Silent -e is one of the more, um, endearing quirks of English spelling. Invariably, whenever someone suggests spelling reform, it is the first letter on the chopping block. Stemming isn’t spelling reform, but this step does get rid of silent and final -e in all words with more than one internal consonant cluster.

(defn rule-e
  "This removes the final -e from a word if
    - there is more than one internal consonant cluster; or
    - there is exactly one final consonant cluster and
      it is not preceded by a CVC sequence.
  "
  [stemmer]
  (if (= (last (:word stemmer)) \e)
    (let [a (m stemmer)]
      (if (or (> a 1)
              (and (= a 1)
                   (not (cvc? stemmer (dec (:index stemmer))))))
        (pop-word stemmer)
        stemmer))
    stemmer))

Final L

Handling final -l just changes -ll to -l if there is more than one consonant cluster in the word. This cleans up any double-l’s that may be left around.

(defn rule-l
  "This changes -ll to -l if (> (m) 1)."
  [stemmer]
  (if (and (= (last (:word stemmer)) \l)
           (double-c? stemmer (dec (count (:word stemmer))))
           (> (m stemmer) 1))
    (pop-word stemmer)
    stemmer))

Step 5

Once again, the function for step five is pretty simple:

  1. It pulls the word from the input stemmer and creates a new one with an index pointing to the end of the word;
  2. It runs that through both of the functions listed above.

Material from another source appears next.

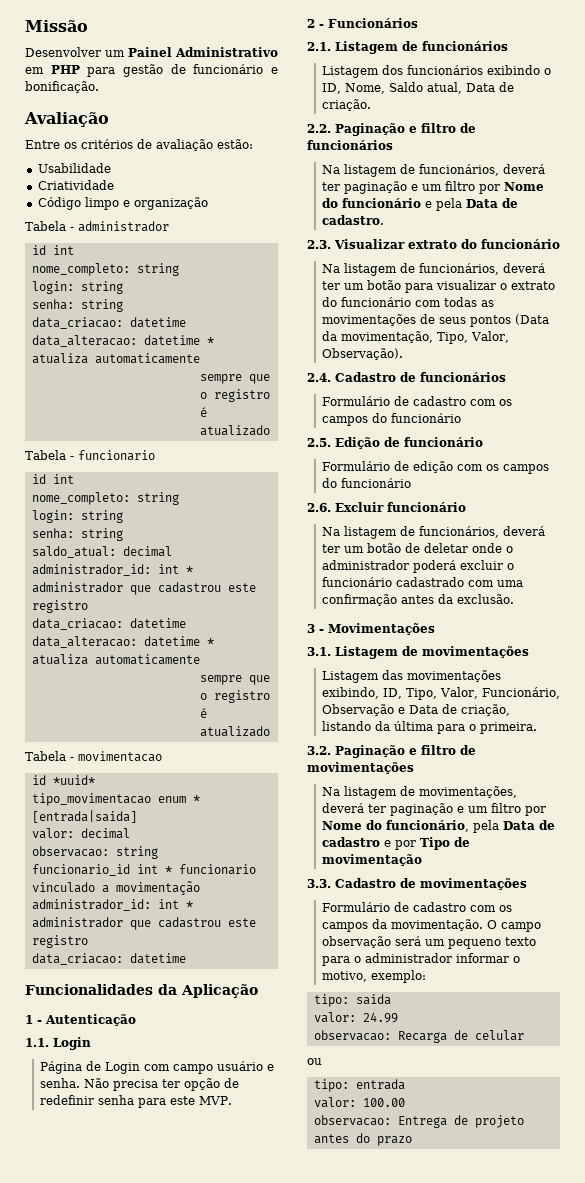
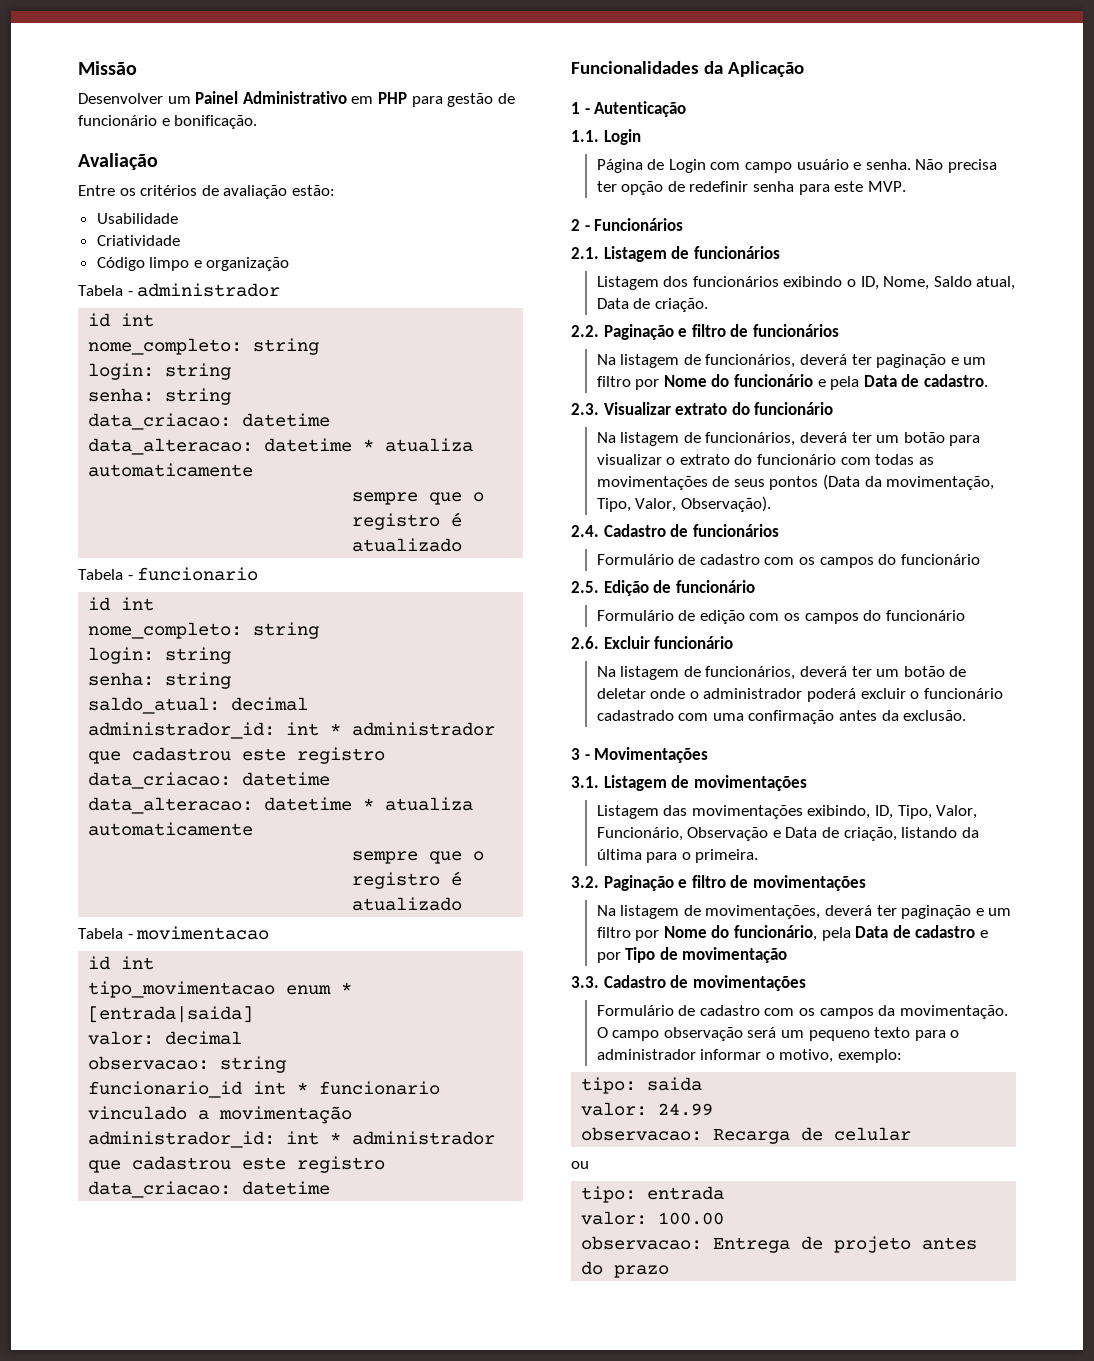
[52,775,95,785] *uuid* -> [121,956,155,970] int

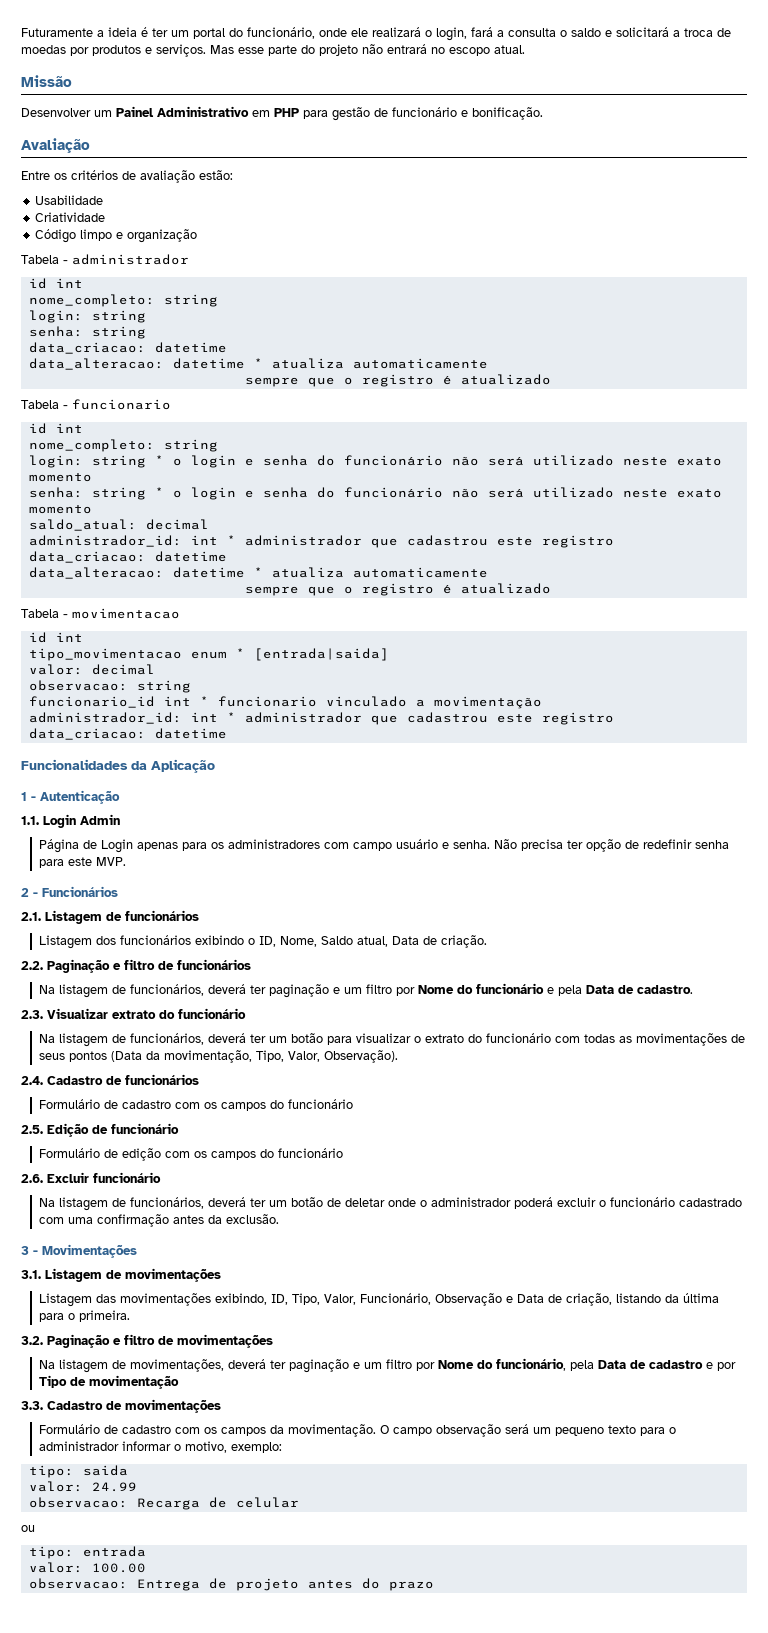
(78, 68) none -> [21,27,731,41] [21,44,525,57] Futuramente a ideia é ter um portal do funcionário, onde ele realizará o login, fará a consulta o saldo e solicitará a troca de moedas por produtos e serviços. Mas esse parte do projeto não entrará no escopo atual. //
[88,672,232,689] // senha: string -> [154,455,722,468] [28,473,92,482] [28,487,722,500] [28,505,92,514] * o login e senha do funcionário não será utilizado neste exato momento // senha: string * o login e senha do funcionário não será utilizado neste exato momento
(641, 137) none -> [80,814,120,825] Admin
(706, 166) none -> [136,839,320,851] apenas para os administradores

Again, notice that we used -> to make it easier to read.

(defn step-5
  "Removes a final -e and changes -ll to -l if (> (m) 1)."
  [stemmer]
  (-> stemmer :word reset-index rule-e rule-l))

Surprise

One quirk with this algorithm is that it sometimes removes letters from standard English words. For example, locate becomes locat. The output it produces isn’t standard, but it is correct. That is, all forms of locate collapse down to one stem: locat. So if you see a word that isn’t a word, don’t worry, it’s still correct. Remember, we’re identifying stems, not words.

Next, we’ll look at the stem function and at how to test a system like this.

2 comments:

Anonymous said...

The code in the section "Step 5" doesn't display correctly, at least on my computer. I see no other code display problems, so I'd say something is wrong.

Gavin Sinclair

Eric Rochester said...

Fixed, thanks.

The Frankenstein system I'm using to get syntax color highlighting struck again.